WORK TO BE COMPLETED
Count up the lines in the following listing that hold the word "style", then give only that count.

INPUT FOR THIS TASK
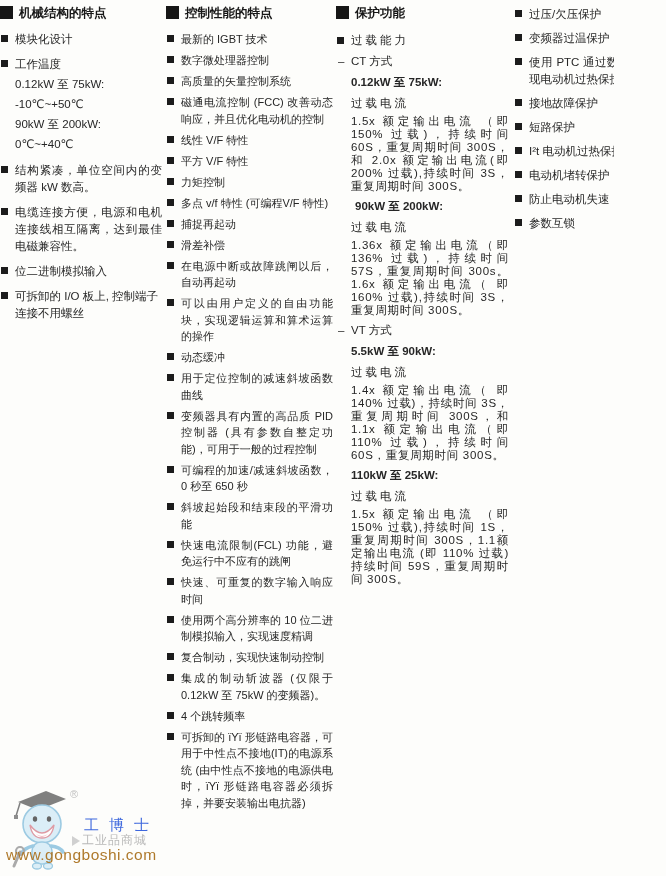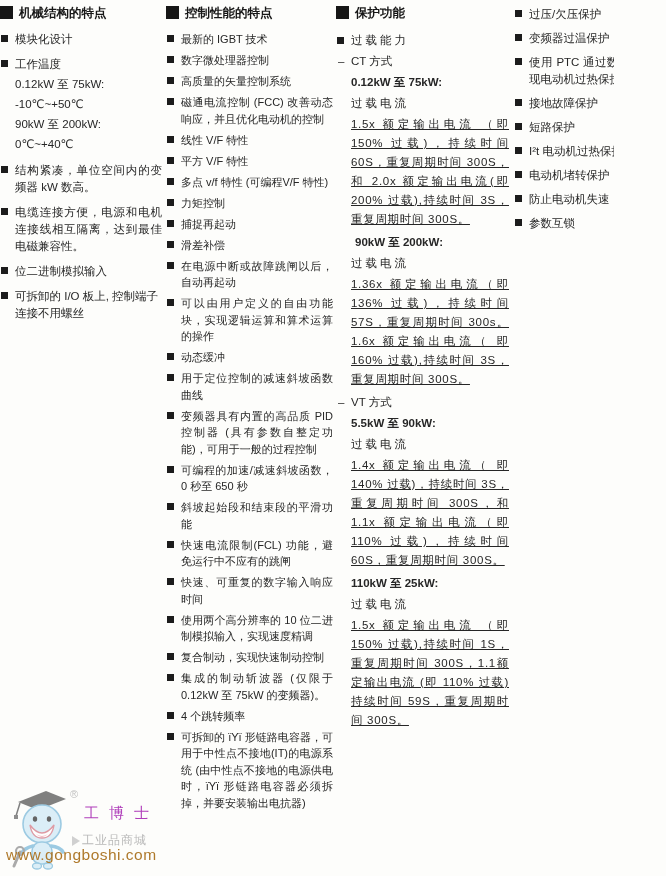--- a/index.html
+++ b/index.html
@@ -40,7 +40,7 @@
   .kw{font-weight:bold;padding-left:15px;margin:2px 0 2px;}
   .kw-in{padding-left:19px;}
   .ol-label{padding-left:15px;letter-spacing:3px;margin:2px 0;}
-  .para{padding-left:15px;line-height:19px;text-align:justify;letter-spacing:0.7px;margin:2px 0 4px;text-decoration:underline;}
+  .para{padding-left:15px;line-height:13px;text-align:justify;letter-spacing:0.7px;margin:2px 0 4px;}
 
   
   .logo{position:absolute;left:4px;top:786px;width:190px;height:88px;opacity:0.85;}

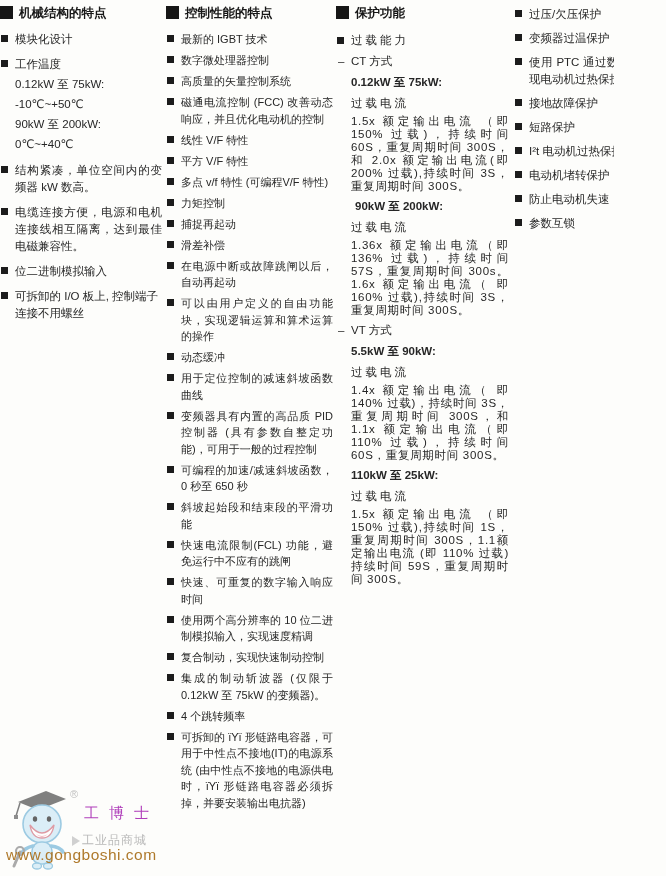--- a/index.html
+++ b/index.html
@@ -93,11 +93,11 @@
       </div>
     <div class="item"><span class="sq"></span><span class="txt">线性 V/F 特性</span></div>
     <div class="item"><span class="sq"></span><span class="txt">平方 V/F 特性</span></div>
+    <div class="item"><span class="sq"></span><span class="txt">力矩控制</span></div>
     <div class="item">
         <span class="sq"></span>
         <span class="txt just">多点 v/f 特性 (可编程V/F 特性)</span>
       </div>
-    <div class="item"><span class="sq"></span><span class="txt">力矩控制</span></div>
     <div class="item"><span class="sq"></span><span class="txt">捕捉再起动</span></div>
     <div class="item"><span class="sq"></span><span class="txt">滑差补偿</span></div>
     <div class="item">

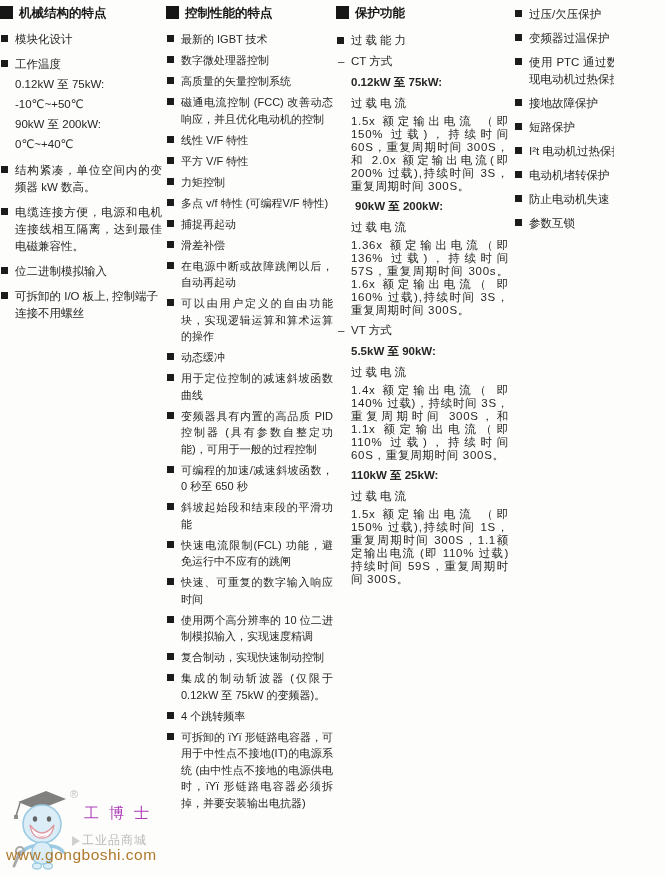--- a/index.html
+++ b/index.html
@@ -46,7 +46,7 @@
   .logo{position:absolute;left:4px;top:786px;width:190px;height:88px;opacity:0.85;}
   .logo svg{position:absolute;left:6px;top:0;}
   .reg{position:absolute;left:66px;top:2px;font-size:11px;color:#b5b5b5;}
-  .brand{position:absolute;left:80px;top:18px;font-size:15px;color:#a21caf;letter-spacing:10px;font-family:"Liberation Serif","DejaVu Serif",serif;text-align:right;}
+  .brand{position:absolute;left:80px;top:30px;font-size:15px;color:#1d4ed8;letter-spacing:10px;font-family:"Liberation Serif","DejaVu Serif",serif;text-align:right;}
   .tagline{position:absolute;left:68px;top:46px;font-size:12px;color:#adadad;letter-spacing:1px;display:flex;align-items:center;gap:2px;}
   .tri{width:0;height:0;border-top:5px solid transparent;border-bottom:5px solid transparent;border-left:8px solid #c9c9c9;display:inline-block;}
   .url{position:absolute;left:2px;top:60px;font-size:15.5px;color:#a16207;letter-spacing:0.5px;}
==
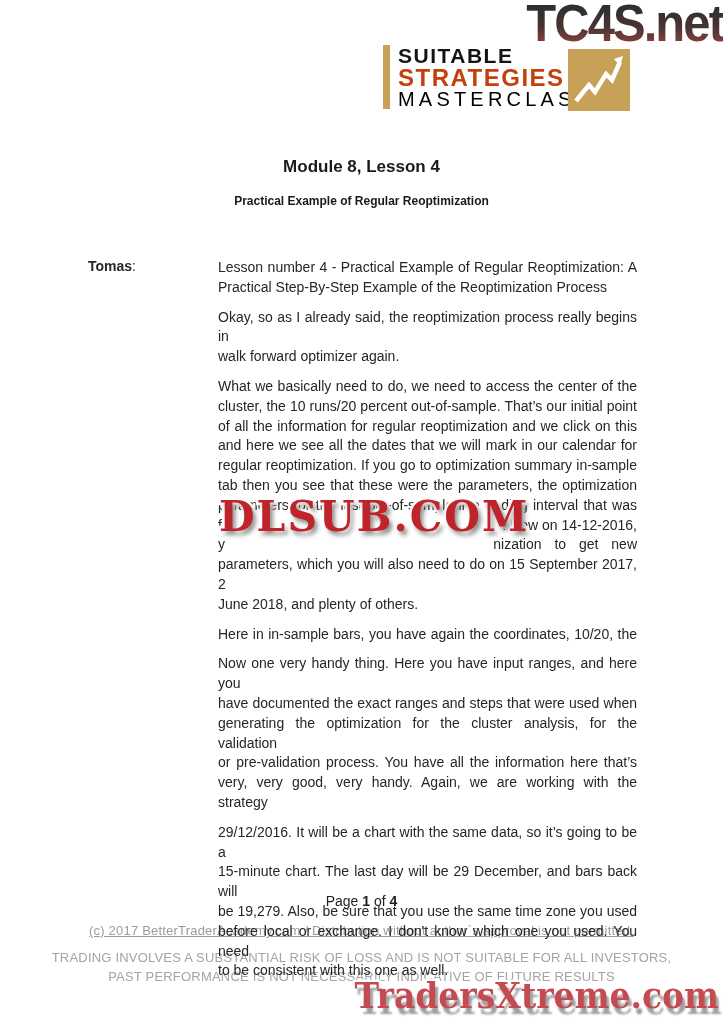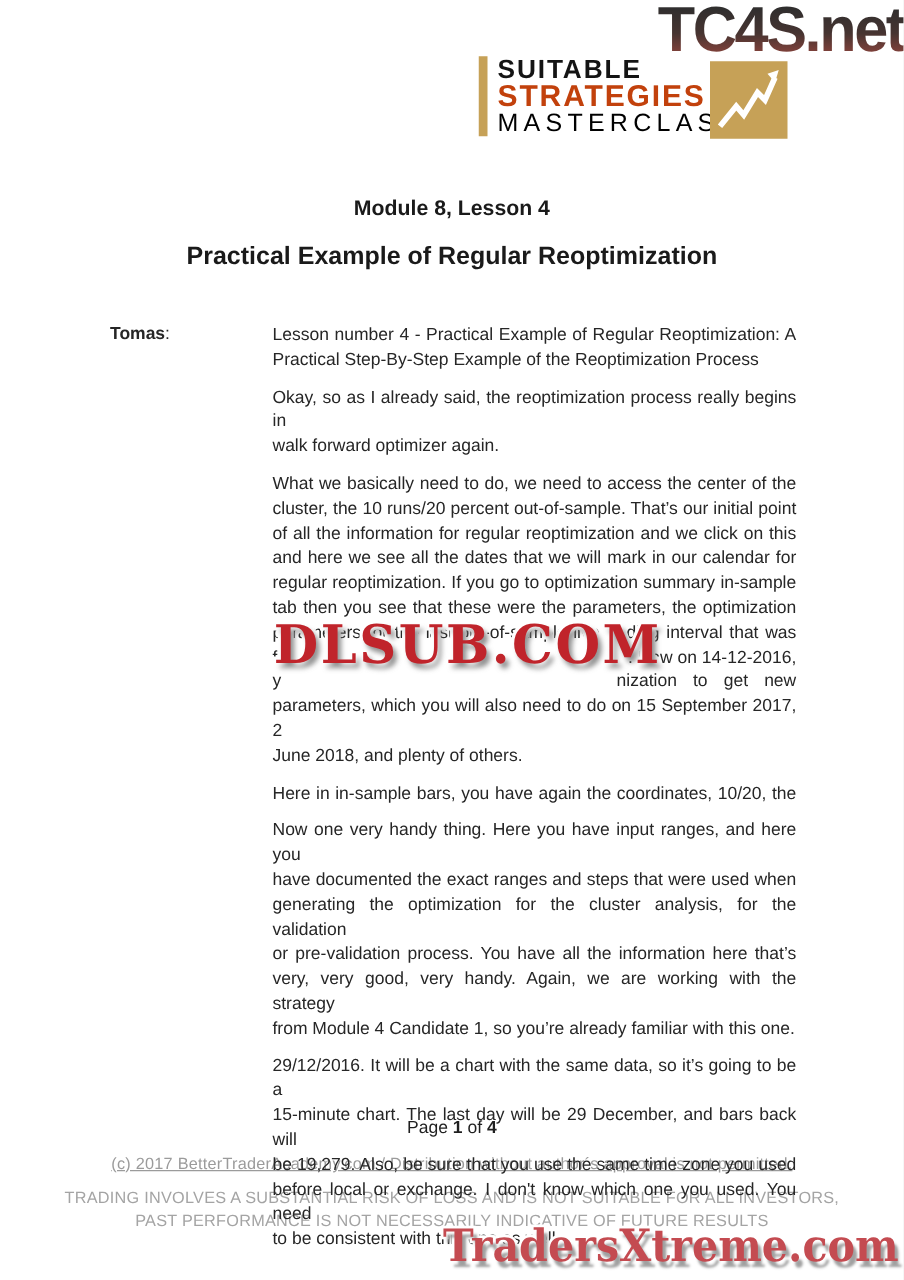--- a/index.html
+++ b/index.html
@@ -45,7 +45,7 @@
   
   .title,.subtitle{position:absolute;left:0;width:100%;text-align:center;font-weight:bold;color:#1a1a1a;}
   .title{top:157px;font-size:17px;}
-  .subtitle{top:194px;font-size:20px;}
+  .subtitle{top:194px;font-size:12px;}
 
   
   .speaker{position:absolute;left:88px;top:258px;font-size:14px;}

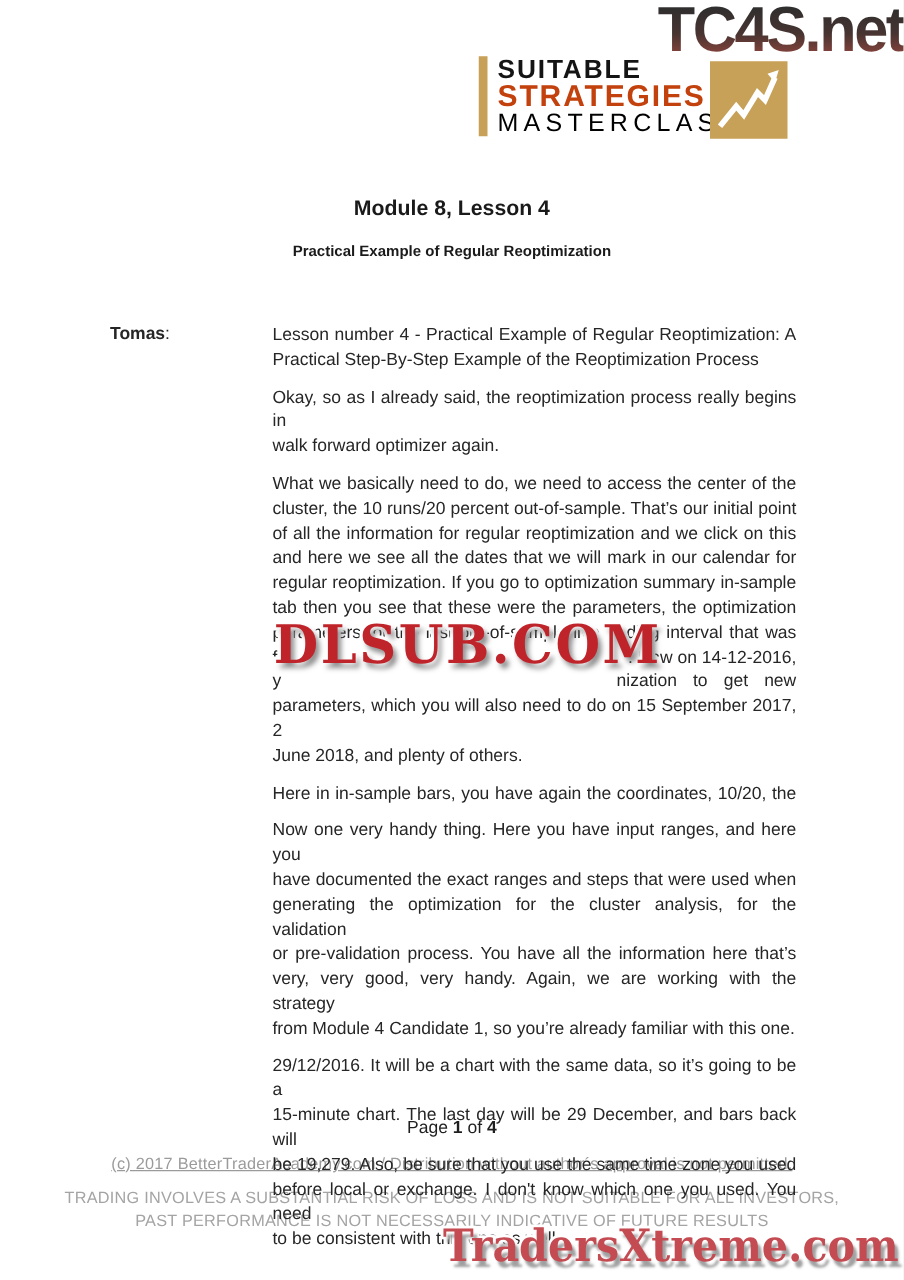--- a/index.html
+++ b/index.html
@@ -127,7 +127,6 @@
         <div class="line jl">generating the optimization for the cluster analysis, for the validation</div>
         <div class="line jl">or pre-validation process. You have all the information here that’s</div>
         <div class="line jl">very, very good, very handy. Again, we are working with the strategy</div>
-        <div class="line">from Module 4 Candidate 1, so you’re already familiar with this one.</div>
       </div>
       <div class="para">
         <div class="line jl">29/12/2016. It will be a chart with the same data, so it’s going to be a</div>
--
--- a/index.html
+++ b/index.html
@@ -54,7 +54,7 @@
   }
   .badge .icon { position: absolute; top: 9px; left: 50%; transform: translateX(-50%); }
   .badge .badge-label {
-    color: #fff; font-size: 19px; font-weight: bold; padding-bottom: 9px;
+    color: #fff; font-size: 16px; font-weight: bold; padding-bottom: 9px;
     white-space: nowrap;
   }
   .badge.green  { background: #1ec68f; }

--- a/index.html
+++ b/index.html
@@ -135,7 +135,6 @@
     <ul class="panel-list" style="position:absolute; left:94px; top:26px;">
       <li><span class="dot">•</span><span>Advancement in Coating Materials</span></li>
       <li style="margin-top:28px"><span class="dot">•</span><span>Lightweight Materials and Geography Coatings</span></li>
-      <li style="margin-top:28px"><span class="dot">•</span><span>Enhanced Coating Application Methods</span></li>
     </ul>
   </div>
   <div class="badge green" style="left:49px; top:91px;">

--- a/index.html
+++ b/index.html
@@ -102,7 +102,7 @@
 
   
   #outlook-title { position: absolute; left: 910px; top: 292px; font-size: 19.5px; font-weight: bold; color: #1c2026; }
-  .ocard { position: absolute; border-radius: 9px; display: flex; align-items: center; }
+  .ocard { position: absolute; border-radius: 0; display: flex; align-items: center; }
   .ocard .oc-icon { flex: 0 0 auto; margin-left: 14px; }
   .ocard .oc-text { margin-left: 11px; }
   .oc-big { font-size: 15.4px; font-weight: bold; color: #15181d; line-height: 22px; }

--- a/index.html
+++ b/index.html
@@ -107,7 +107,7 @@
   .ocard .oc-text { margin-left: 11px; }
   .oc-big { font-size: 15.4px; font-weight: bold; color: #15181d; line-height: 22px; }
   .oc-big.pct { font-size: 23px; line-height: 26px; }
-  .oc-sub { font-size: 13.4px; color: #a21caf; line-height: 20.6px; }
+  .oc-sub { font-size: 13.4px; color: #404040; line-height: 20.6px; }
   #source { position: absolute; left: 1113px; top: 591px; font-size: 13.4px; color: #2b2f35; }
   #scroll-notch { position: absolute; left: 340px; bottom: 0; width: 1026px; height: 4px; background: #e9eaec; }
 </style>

RESULT
5